#### GOAL OF THE EXERCISE:
Among the records, which lines include "river"? List them.
#### DATA TO PROCESS
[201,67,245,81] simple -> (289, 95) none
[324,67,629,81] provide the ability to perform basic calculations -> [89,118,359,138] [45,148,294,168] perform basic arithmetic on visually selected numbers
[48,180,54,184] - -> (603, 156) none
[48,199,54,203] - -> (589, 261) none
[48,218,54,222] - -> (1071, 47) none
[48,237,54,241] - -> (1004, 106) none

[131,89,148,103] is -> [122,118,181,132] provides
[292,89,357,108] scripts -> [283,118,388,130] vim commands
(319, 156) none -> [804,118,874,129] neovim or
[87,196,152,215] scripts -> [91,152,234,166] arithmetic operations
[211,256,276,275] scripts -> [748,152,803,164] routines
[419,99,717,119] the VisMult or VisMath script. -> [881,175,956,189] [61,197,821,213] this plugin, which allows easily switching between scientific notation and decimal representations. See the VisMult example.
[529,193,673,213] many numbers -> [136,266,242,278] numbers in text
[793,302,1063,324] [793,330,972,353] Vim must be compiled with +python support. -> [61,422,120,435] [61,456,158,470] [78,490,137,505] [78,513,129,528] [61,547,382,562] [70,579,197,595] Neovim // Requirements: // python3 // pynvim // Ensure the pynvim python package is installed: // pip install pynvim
########
#### DATA TO PROCESS
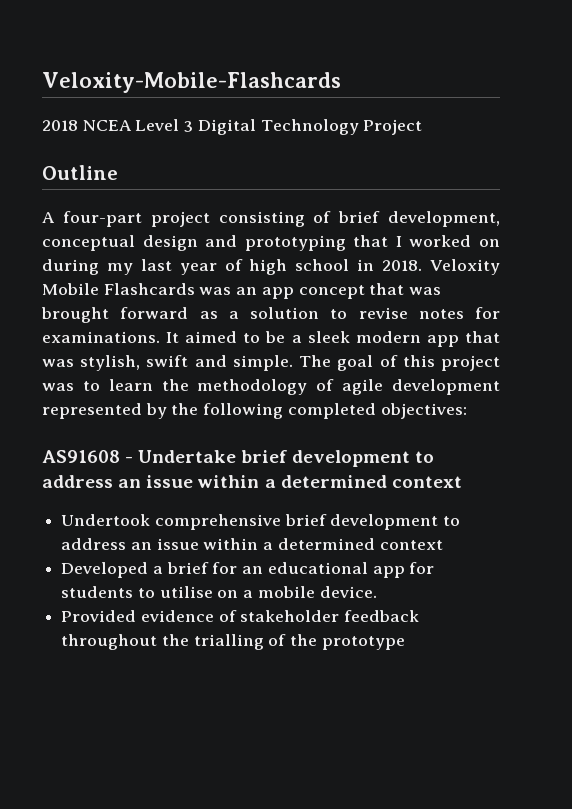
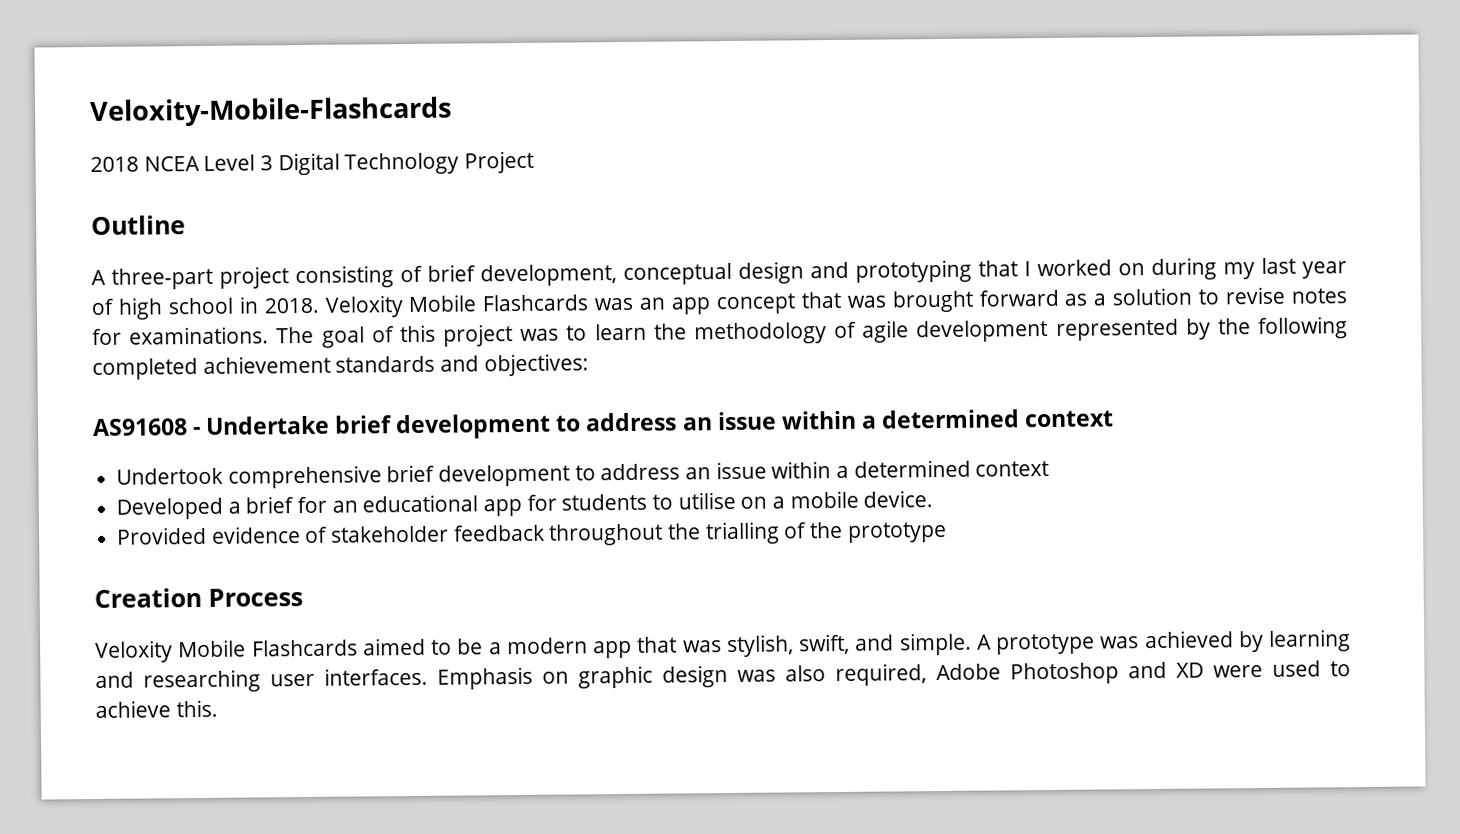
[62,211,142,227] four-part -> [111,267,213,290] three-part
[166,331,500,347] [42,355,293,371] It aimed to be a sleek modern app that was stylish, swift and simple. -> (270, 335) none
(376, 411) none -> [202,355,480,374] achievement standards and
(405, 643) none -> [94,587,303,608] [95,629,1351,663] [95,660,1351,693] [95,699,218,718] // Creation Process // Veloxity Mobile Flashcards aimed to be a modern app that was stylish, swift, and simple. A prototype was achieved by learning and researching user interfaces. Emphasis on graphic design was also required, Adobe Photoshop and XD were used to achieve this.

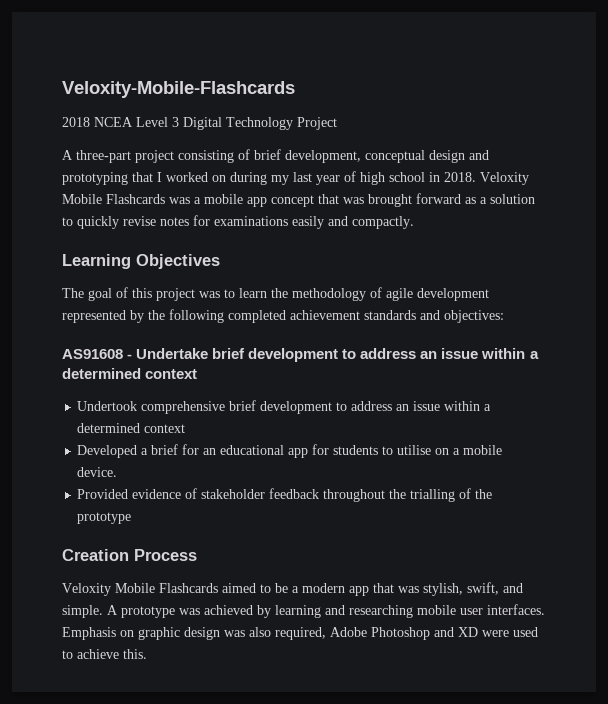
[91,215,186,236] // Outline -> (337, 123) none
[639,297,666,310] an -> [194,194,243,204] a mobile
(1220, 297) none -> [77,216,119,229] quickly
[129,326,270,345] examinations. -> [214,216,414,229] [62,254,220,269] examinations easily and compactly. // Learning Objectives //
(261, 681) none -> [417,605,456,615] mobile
########
#### DATA TO PROCESS
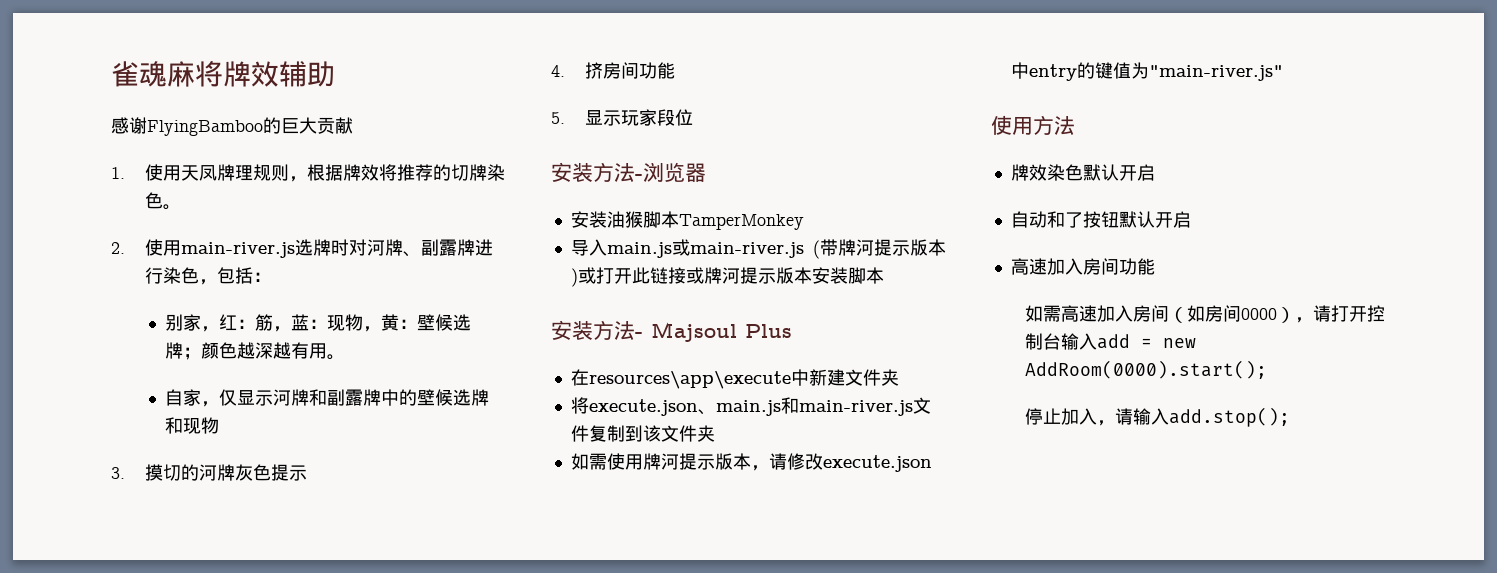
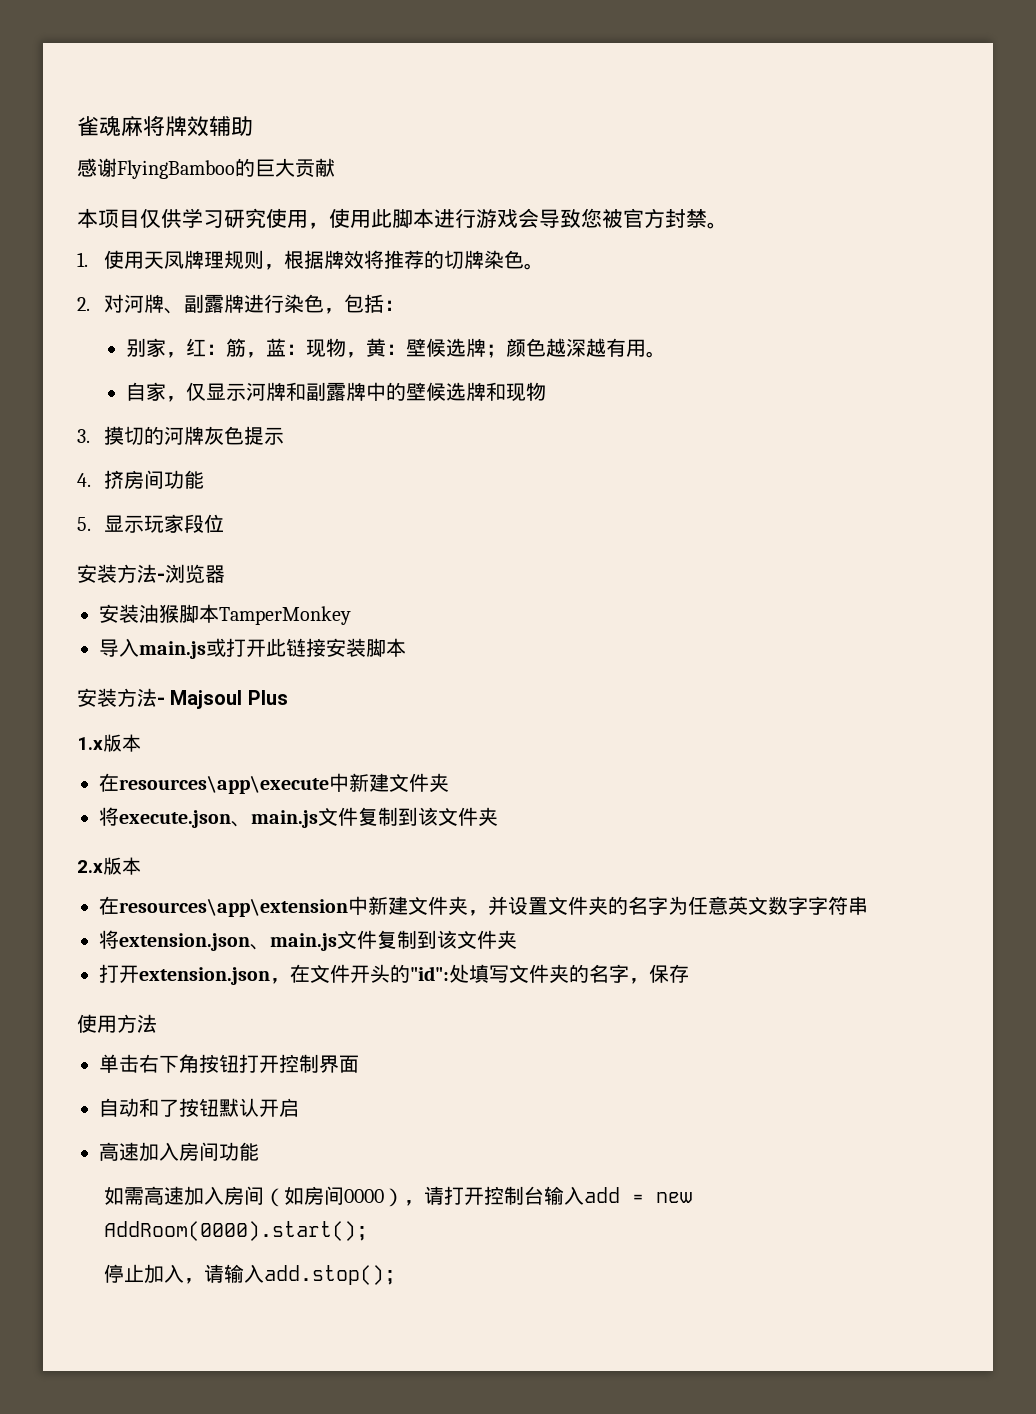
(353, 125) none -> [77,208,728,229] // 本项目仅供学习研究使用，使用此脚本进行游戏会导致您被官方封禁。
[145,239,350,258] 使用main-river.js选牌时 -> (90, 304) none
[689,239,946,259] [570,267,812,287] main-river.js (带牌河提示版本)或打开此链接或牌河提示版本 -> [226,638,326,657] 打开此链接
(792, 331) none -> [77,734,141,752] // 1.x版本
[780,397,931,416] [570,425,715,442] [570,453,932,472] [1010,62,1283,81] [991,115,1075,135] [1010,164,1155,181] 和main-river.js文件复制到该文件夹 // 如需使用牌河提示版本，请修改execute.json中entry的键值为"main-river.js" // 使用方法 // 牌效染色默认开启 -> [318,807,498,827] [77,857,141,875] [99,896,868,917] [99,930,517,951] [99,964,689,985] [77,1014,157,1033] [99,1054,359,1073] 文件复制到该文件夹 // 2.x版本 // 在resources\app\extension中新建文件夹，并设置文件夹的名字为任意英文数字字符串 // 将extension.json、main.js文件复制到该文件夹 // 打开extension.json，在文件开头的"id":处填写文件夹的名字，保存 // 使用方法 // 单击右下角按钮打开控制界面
########
#### SOLUTION FOR THIS EXERCISE:
[145,239,350,258] 使用main-river.js选牌时 -> (90, 304) none
[689,239,946,259] [570,267,812,287] main-river.js (带牌河提示版本)或打开此链接或牌河提示版本 -> [226,638,326,657] 打开此链接
[780,397,931,416] [570,425,715,442] [570,453,932,472] [1010,62,1283,81] [991,115,1075,135] [1010,164,1155,181] 和main-river.js文件复制到该文件夹 // 如需使用牌河提示版本，请修改execute.json中entry的键值为"main-river.js" // 使用方法 // 牌效染色默认开启 -> [318,807,498,827] [77,857,141,875] [99,896,868,917] [99,930,517,951] [99,964,689,985] [77,1014,157,1033] [99,1054,359,1073] 文件复制到该文件夹 // 2.x版本 // 在resources\app\extension中新建文件夹，并设置文件夹的名字为任意英文数字字符串 // 将extension.json、main.js文件复制到该文件夹 // 打开extension.json，在文件开头的"id":处填写文件夹的名字，保存 // 使用方法 // 单击右下角按钮打开控制界面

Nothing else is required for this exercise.